Agency of Sarawak State Government

The Sarawak Tourism Board (STB; Lembaga Pelancongan Sarawak), or generally known as Sarawak Tourism, is an agency of the Sarawak State Government operating under the purview of the Ministry of Tourism, Creative Industry and Performing Arts. Its primary responsibility is the marketing and promotion of tourism for the state.

== History ==
Sarawak Tourism Board (STB) was established on 12 November 1994 under the Sarawak Tourism Board (Incorporation) Ordinance. It began operations on 15 June 1995 with the official launching beamed via a video conference in Kuching and officiated by the then-Chief Minister of Sarawak, Abdul Taib Mahmud. At the time it began operations, the STB's office is located at Wisma Satok. The board's primary task is to increase tourist arrivals to Sarawak, while plays a pivotal role in promoting the state as a premier tourist destination and managing its tourism-related activities.
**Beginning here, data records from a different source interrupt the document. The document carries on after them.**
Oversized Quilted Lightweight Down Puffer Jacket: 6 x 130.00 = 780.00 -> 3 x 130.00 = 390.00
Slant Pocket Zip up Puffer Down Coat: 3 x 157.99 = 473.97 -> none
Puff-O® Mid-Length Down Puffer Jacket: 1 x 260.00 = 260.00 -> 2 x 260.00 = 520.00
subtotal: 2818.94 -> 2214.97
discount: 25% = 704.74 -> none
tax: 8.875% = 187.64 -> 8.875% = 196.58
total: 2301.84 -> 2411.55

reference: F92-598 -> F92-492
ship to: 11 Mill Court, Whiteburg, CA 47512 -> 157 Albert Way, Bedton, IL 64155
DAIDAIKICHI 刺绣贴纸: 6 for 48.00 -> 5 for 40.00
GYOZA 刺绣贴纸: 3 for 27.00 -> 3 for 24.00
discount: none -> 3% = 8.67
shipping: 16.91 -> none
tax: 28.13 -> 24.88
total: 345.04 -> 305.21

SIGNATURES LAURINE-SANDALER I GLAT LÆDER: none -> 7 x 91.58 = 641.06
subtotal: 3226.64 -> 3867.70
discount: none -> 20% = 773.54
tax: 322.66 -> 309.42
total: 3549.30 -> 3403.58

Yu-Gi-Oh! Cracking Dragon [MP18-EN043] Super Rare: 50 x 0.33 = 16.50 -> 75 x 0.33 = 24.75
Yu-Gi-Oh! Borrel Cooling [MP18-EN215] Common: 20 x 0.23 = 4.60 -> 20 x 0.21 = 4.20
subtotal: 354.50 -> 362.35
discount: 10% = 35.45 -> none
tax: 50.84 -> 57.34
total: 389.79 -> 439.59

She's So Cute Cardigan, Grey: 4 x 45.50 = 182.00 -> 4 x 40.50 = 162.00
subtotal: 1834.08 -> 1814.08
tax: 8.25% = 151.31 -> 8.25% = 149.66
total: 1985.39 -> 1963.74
It also actively promoting the state as a meeting and conference destination.

Later, the STB began to initiate new marketing ideas to promote Sarawak's image abroad and taking a three-pronged approach to promote Sarawak by emphasising the state's culture, adventure and nature. On 11 November 1995, the STB went online with the launching of its Internet Worldwide Web-site, which has garnered a total of 1,600 visitors. The STB also spent RM5 million to promote Sarawak overseas as well as working with private companies to marketed the state's natural beauty and diverse culture.

In 1996, the board distributes 20,000 copies of Official Kuching Guide 1996 booklets to tourists. The booklet was placed at the Kuching International Airport. On 2 March 1996, the STB took over the management of the Sarawak Tourism Information Centre from the State Tourism Ministry. Later, in June, the STB received a 3-star rating by The McKinley Group's Magellan for its Internet guide.

In 1997, the board appointed Batey Advertising and MDK Consultants Singapore to coordinates its global communications and advertising campaign, which was part of Sarawak's tourism image promotion.

The board launched its official website in August 2000 to cater both consumers and the local travel trades. In 2002, the STB move its corporate headquarters from Wisma Satok to Bangunan Yayasan.

On 1 August 2018, the board relocated its office to Plaza Aurora, Jalan MacDougall with its launching was officiated by the Minister of Tourism, Arts, Culture, Youth and Sports, Abdul Karim Rahman Hamzah on 28 August.

== Festivals ==
The STB have been the principal organiser of the two flagship cultural festivals in Sarawak, namely Rainforest World Music Festival, which was first held since 1998 and Borneo Jazz Festival, first held since 2006.

== Tourism initiatives ==
"Sarawak: More to Discover" is the slogan and marketing campaign of the STB. It aims at the redefining the scope of international tourism in Sarawak, as a destination for unique and unmatched experience for tourists who visit the state as a holiday destination.